» **What is required**
Write out the entire listing below exactly, with the pictures left out.
........
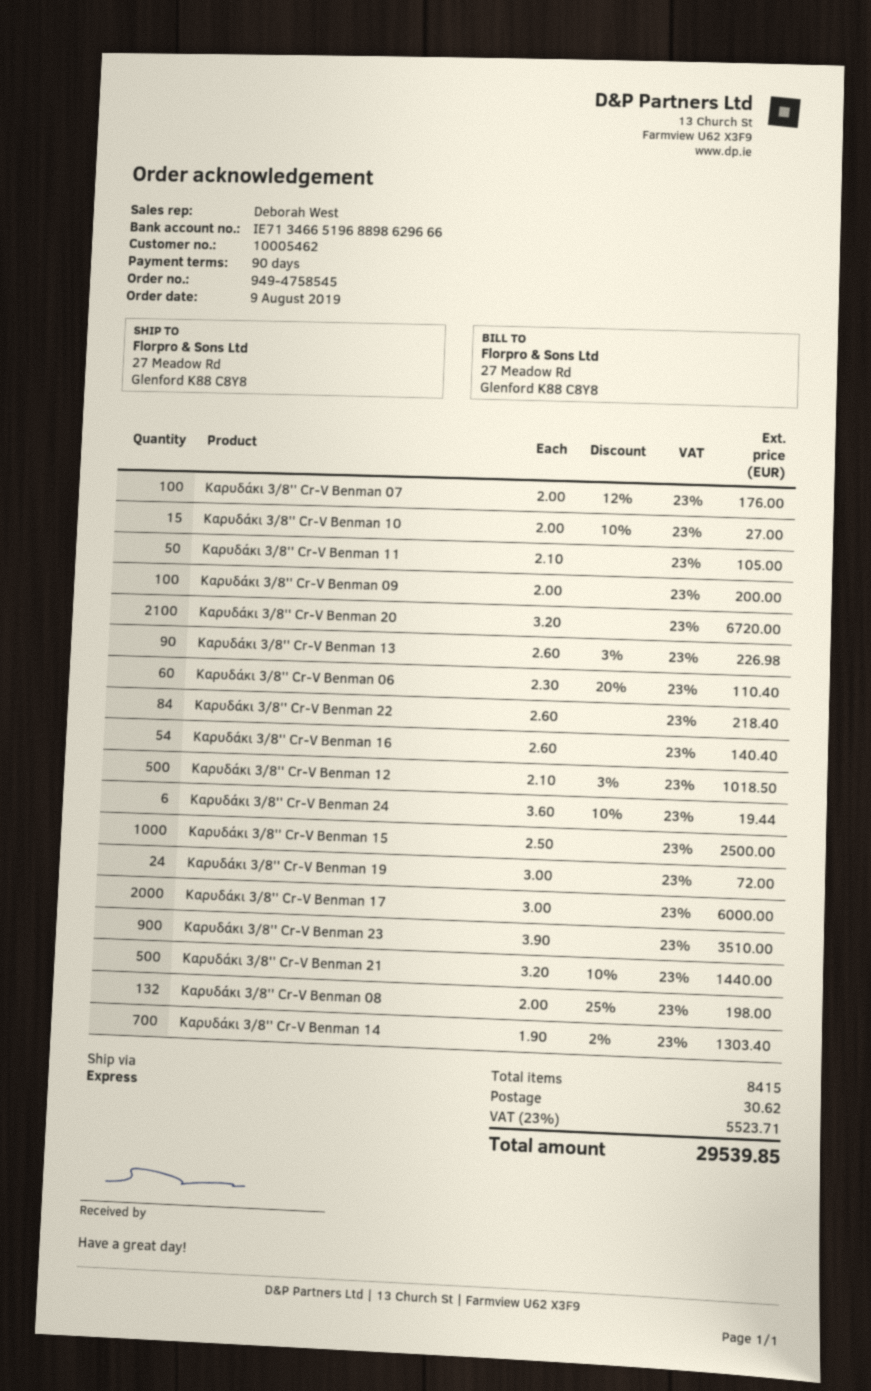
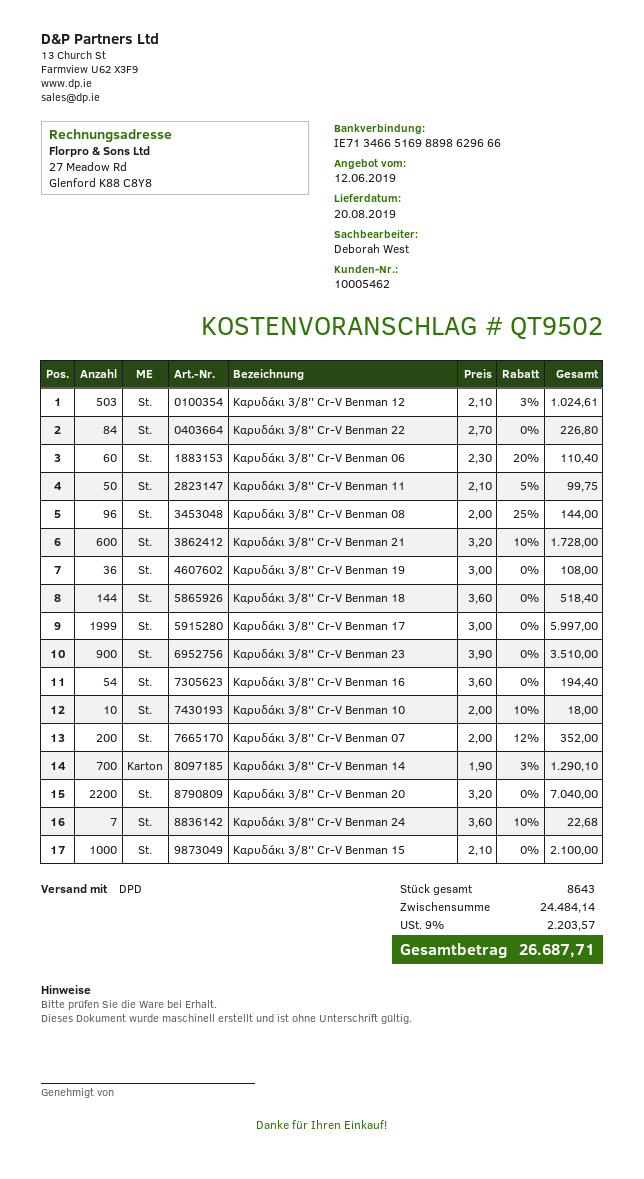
bank account: IE71346651968898629666 -> IE71346651698898629666
shipping method: express -> DPD
Καρυδάκι 3/8'' Cr-V Benman 07: 100 x 2.00 - 12% = 176.00 -> 200 x 2.00 - 12% = 352.00
Καρυδάκι 3/8'' Cr-V Benman 10: 15 x 2.00 - 10% = 27.00 -> 10 x 2.00 - 10% = 18.00
Καρυδάκι 3/8'' Cr-V Benman 11: 50 x 2.10 = 105.00 -> 50 x 2.10 - 5% = 99.75
Καρυδάκι 3/8'' Cr-V Benman 09: 100 x 2.00 = 200.00 -> none
Καρυδάκι 3/8'' Cr-V Benman 20: 2100 x 3.20 = 6720.00 -> 2200 x 3.20 = 7040.00
Καρυδάκι 3/8'' Cr-V Benman 13: 90 x 2.60 - 3% = 226.98 -> none
Καρυδάκι 3/8'' Cr-V Benman 22: 84 x 2.60 = 218.40 -> 84 x 2.70 = 226.80
Καρυδάκι 3/8'' Cr-V Benman 16: 54 x 2.60 = 140.40 -> 54 x 3.60 = 194.40
Καρυδάκι 3/8'' Cr-V Benman 12: 500 x 2.10 - 3% = 1018.50 -> 503 x 2.10 - 3% = 1024.61
Καρυδάκι 3/8'' Cr-V Benman 24: 6 x 3.60 - 10% = 19.44 -> 7 x 3.60 - 10% = 22.68
Καρυδάκι 3/8'' Cr-V Benman 15: 1000 x 2.50 = 2500.00 -> 1000 x 2.10 = 2100.00
Καρυδάκι 3/8'' Cr-V Benman 19: 24 x 3.00 = 72.00 -> 36 x 3.00 = 108.00
Καρυδάκι 3/8'' Cr-V Benman 17: 2000 x 3.00 = 6000.00 -> 1999 x 3.00 = 5997.00
Καρυδάκι 3/8'' Cr-V Benman 21: 500 x 3.20 - 10% = 1440.00 -> 600 x 3.20 - 10% = 1728.00
Καρυδάκι 3/8'' Cr-V Benman 08: 132 x 2.00 - 25% = 198.00 -> 96 x 2.00 - 25% = 144.00
Καρυδάκι 3/8'' Cr-V Benman 14: 700 x 1.90 - 2% = 1303.40 -> 700 x 1.90 - 3% = 1290.10
Καρυδάκι 3/8'' Cr-V Benman 18: none -> 144 x 3.60 = 518.40
total quantity: 8415 -> 8643
shipping: 30.62 -> none
tax: 23% = 5523.71 -> 9% = 2203.57
total: 29539.85 -> 26687.71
........
» **Task result**
bank account: IE71346651968898629666 -> IE71346651698898629666
shipping method: express -> DPD
Καρυδάκι 3/8'' Cr-V Benman 07: 100 x 2.00 - 12% = 176.00 -> 200 x 2.00 - 12% = 352.00
Καρυδάκι 3/8'' Cr-V Benman 10: 15 x 2.00 - 10% = 27.00 -> 10 x 2.00 - 10% = 18.00
Καρυδάκι 3/8'' Cr-V Benman 11: 50 x 2.10 = 105.00 -> 50 x 2.10 - 5% = 99.75
Καρυδάκι 3/8'' Cr-V Benman 09: 100 x 2.00 = 200.00 -> none
Καρυδάκι 3/8'' Cr-V Benman 20: 2100 x 3.20 = 6720.00 -> 2200 x 3.20 = 7040.00
Καρυδάκι 3/8'' Cr-V Benman 13: 90 x 2.60 - 3% = 226.98 -> none
Καρυδάκι 3/8'' Cr-V Benman 22: 84 x 2.60 = 218.40 -> 84 x 2.70 = 226.80
Καρυδάκι 3/8'' Cr-V Benman 16: 54 x 2.60 = 140.40 -> 54 x 3.60 = 194.40
Καρυδάκι 3/8'' Cr-V Benman 12: 500 x 2.10 - 3% = 1018.50 -> 503 x 2.10 - 3% = 1024.61
Καρυδάκι 3/8'' Cr-V Benman 24: 6 x 3.60 - 10% = 19.44 -> 7 x 3.60 - 10% = 22.68
Καρυδάκι 3/8'' Cr-V Benman 15: 1000 x 2.50 = 2500.00 -> 1000 x 2.10 = 2100.00
Καρυδάκι 3/8'' Cr-V Benman 19: 24 x 3.00 = 72.00 -> 36 x 3.00 = 108.00
Καρυδάκι 3/8'' Cr-V Benman 17: 2000 x 3.00 = 6000.00 -> 1999 x 3.00 = 5997.00
Καρυδάκι 3/8'' Cr-V Benman 21: 500 x 3.20 - 10% = 1440.00 -> 600 x 3.20 - 10% = 1728.00
Καρυδάκι 3/8'' Cr-V Benman 08: 132 x 2.00 - 25% = 198.00 -> 96 x 2.00 - 25% = 144.00
Καρυδάκι 3/8'' Cr-V Benman 14: 700 x 1.90 - 2% = 1303.40 -> 700 x 1.90 - 3% = 1290.10
Καρυδάκι 3/8'' Cr-V Benman 18: none -> 144 x 3.60 = 518.40
total quantity: 8415 -> 8643
shipping: 30.62 -> none
tax: 23% = 5523.71 -> 9% = 2203.57
total: 29539.85 -> 26687.71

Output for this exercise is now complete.